In Pennsylvania the man whose party ran the xenophobic anti-China attack ads for him loses… to the man who voted for a constitutional amendment banning gay marriage and voted to outlaw adoption by gays in D.C. There is no party for liberty.
Both parties are equally willing to prevent voluntary exchange, it’s just a difference of opinion between what constitutes too offensive, or when autonomy is legitimate. To Republicans, a prostitute selling her services is either too offensive or being taken advantage of. To Democrats, a low-skilled worker selling his services for less than the minimum wage is either too offensive or being taken advantage of. The arguments and disregard for liberty are often the same in either circumstance.

32 comments
Comments feed for this article
Wednesday ~ November 3rd, 2010 at 8:01 am
TequilaKid
Even libertarians would dispute my right to litter. So nobody’s for freedom.
Wednesday ~ November 3rd, 2010 at 8:15 am
Adam Ozimek
Nobody’s for anarchy you mean.

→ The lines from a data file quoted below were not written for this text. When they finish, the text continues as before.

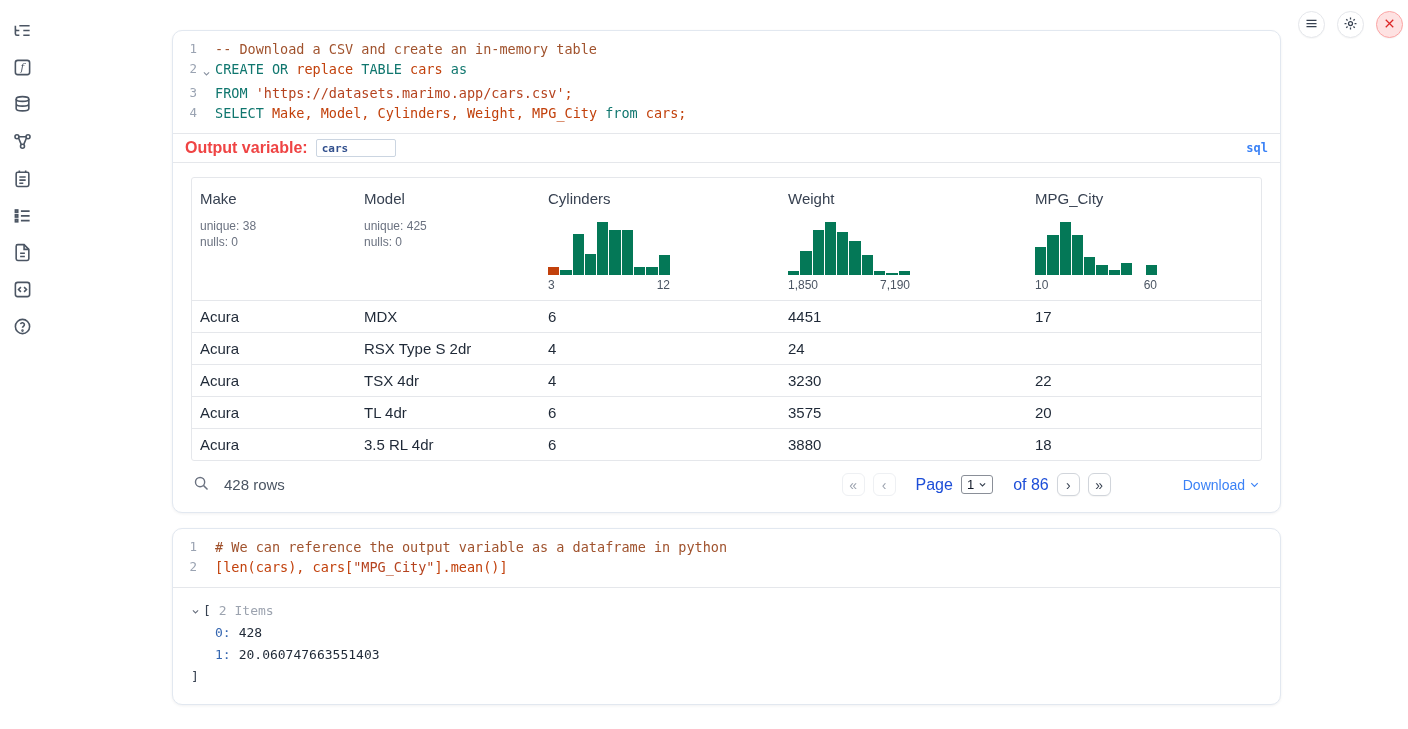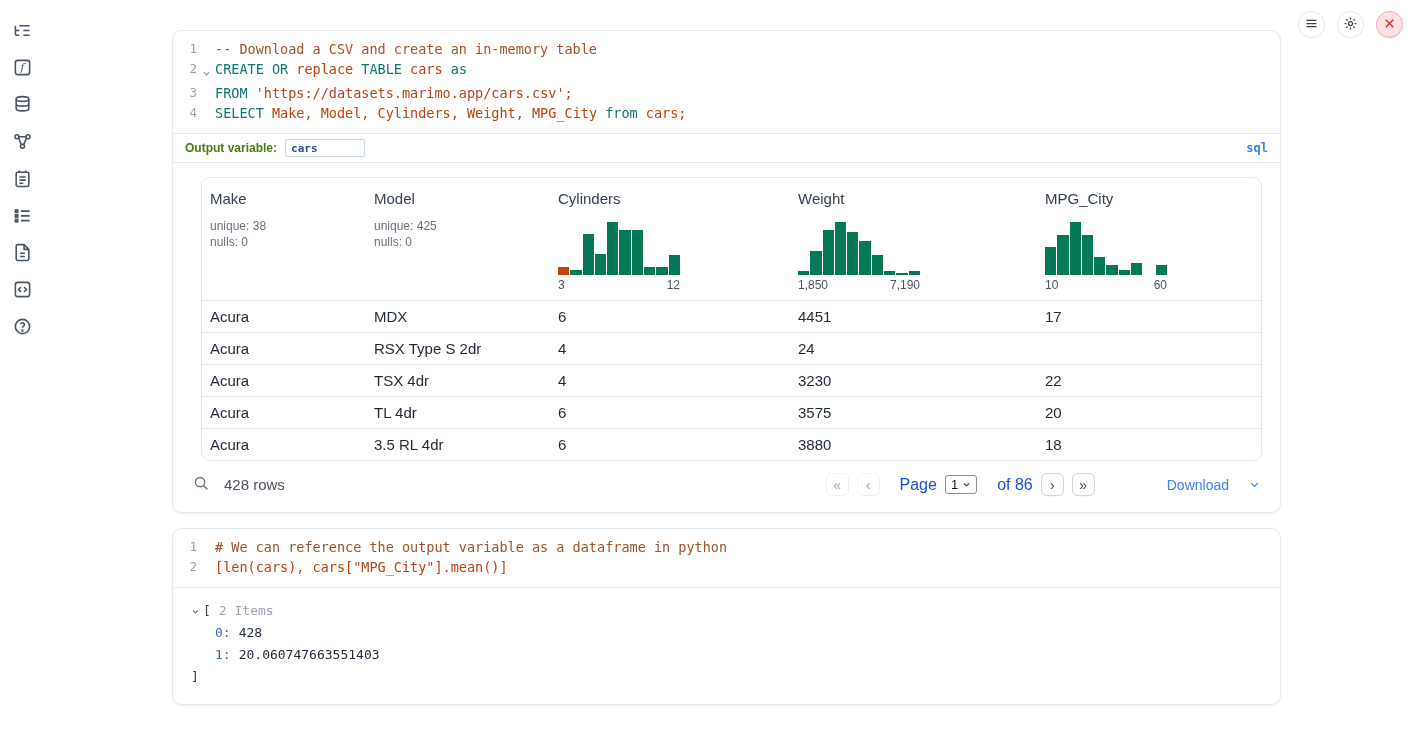"Output variable:" .outvar-label { color: #4d7c0f -> #ef4444; font-size: 12px -> 16px }
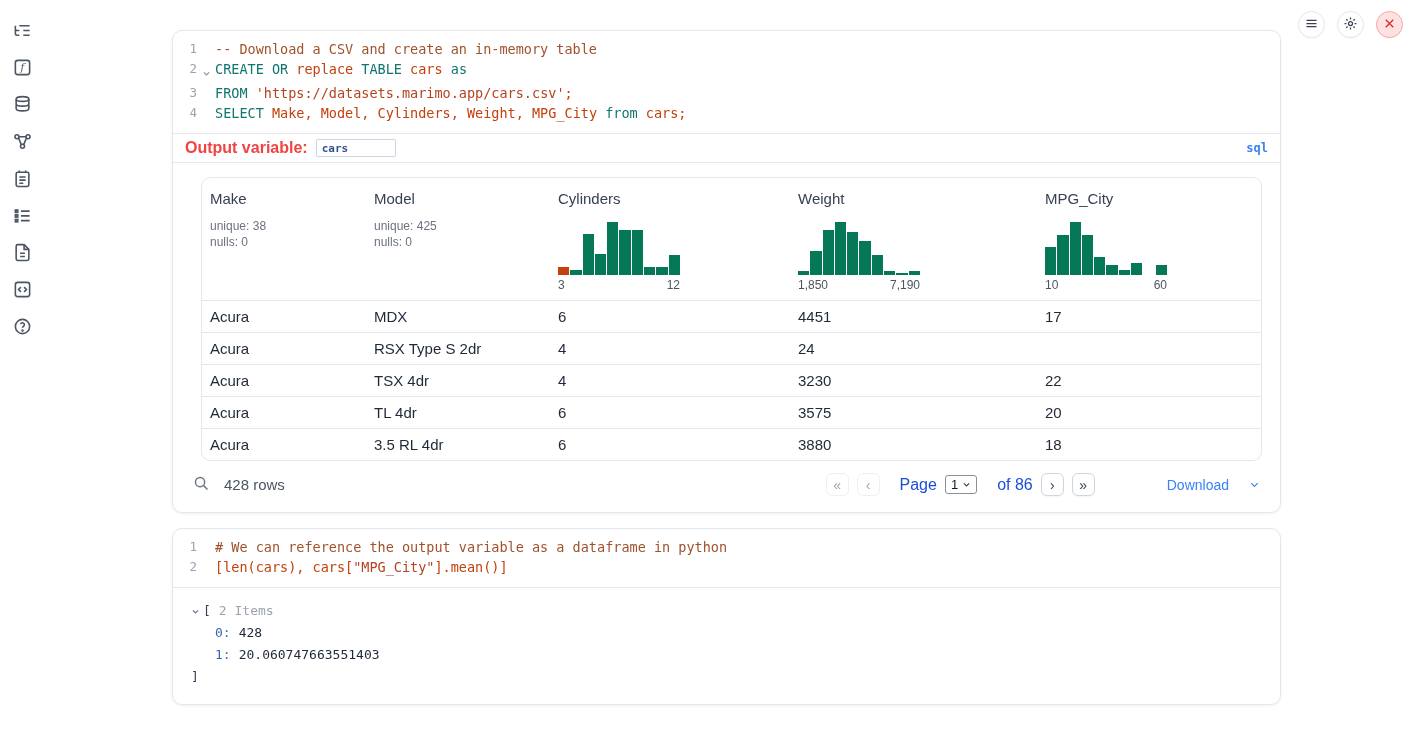"Make" .data-table { border-radius: 9px -> 3px; margin-left: 10px -> none }
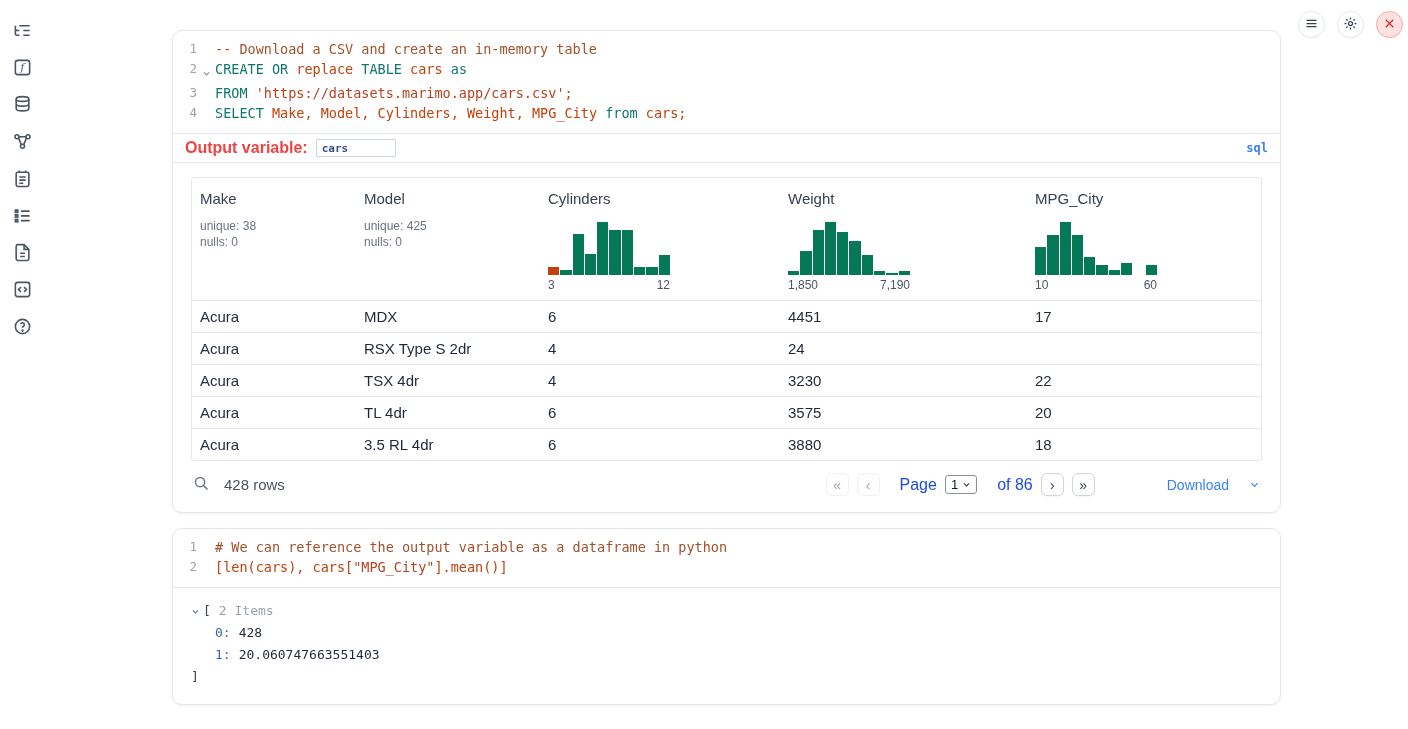"Download" .download-btn { gap: 20px -> 4px }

This is very different from non-externality generating voluntary exchange, which is what I’m talking about.
Wednesday ~ November 3rd, 2010 at 11:56 am
Sister Y
I think religious people DO think there’s a negative externality generated by e.g. gay marriage and prostitution – it angers their magical sky friend, or it helps their magical evil opponent, or something like that.
And from the point of view of uneducated workers, working for below-minimum-wage (or “scabbing” or related conduct) seems to be negative-externality-generating (to their in-group, of course). Lots of people are convinced that consensual drug use creates negative externalities.
Defining what’s an externality and what’s not is not a simple matter.
Thursday ~ November 4th, 2010 at 10:12 am
teageegeepea
Walter Block is for anarchy and stuck up for the litterer in Defending the Undefendable. I disagree with him because in the second-best situation of public property it is preferable not to lower its value.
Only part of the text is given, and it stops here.